## ACTION ITEM
Work through the lines below and count those holding "hidden"; reply with the number only.

## PROVIDED MATERIAL
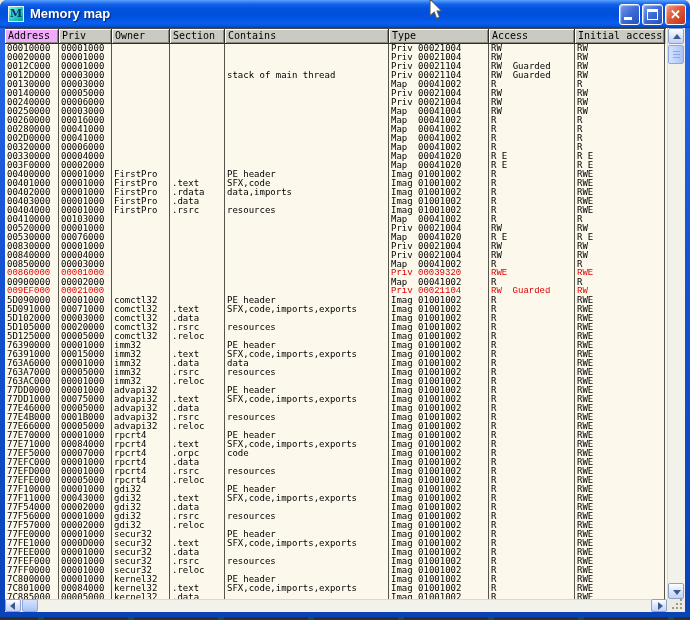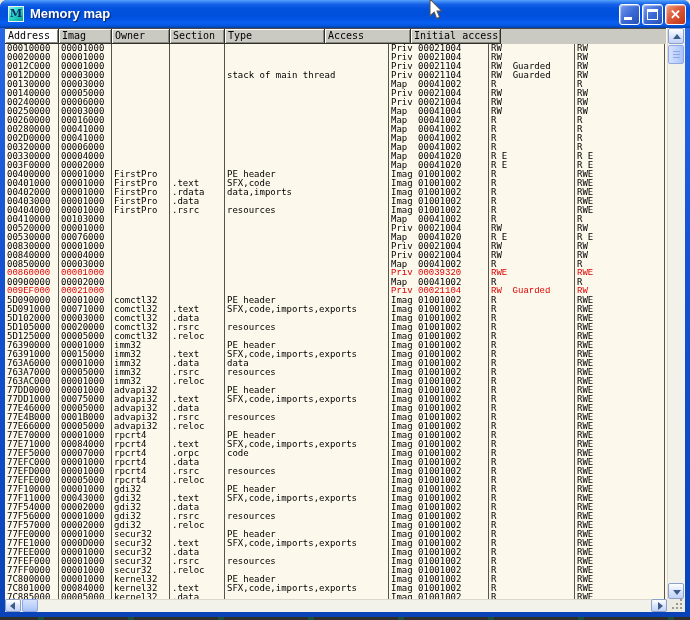--- a/index.html
+++ b/index.html
@@ -42,7 +42,7 @@
          box-shadow:inset 1px 1px 0 #FFFFFF,inset -1px -1px 0 #8A8A80;
          background:#CACAC3;color:#000;font-size:10px;line-height:14px;
          padding-left:3px;white-space:pre;overflow:hidden;}
-  .hcell.c0{background:#ffffff;}
+  .hcell.c0{background:#f0abfc;}
   
   .table-body{position:absolute;left:0;top:16px;width:671px;height:555px;overflow:hidden;
               background:#FDF8EC;}

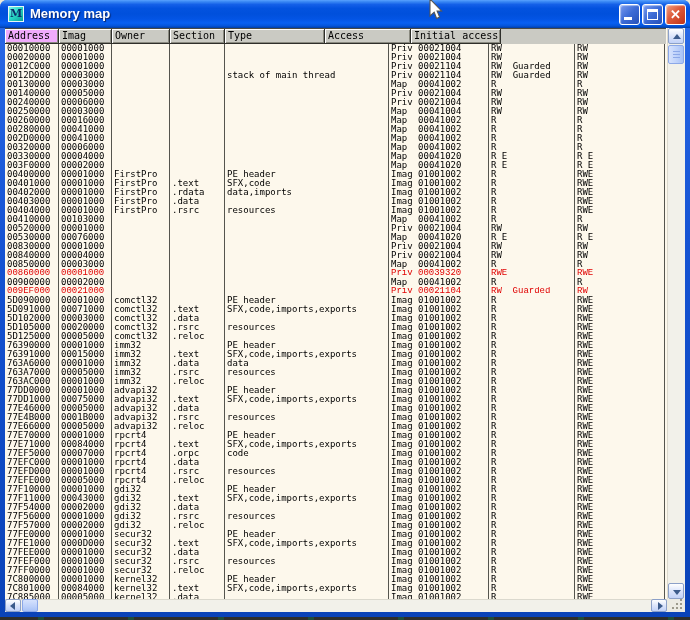--- a/index.html
+++ b/index.html
@@ -106,7 +106,7 @@
     <div class="client">
       <div class="header-row">
           <div class="hcell c0">Address</div>
-          <div class="hcell c1">Imag</div>
+          <div class="hcell c1">Priv</div>
           <div class="hcell c2">Owner</div>
           <div class="hcell c3">Section</div>
           <div class="hcell c5">Type</div>

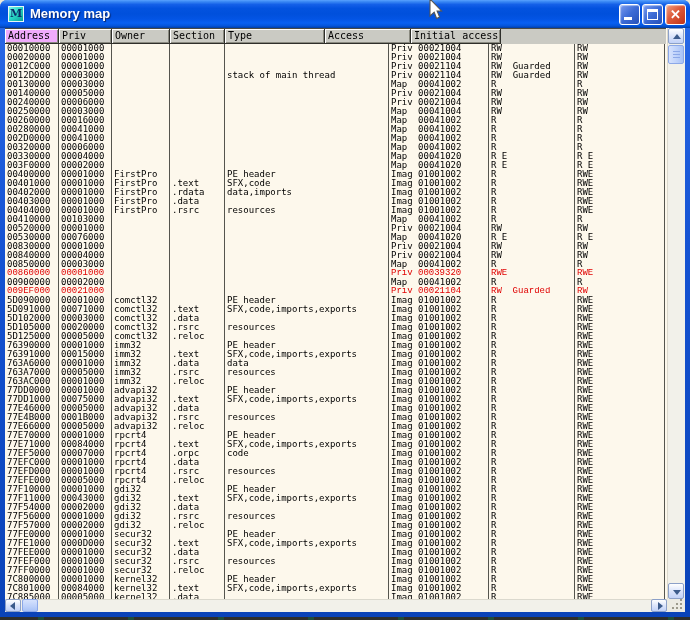--- a/index.html
+++ b/index.html
@@ -109,6 +109,7 @@
           <div class="hcell c1">Priv</div>
           <div class="hcell c2">Owner</div>
           <div class="hcell c3">Section</div>
+          <div class="hcell c4">Contains</div>
           <div class="hcell c5">Type</div>
           <div class="hcell c6">Access</div>
           <div class="hcell c7">Initial access</div>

## EXERCISE SOLUTION
2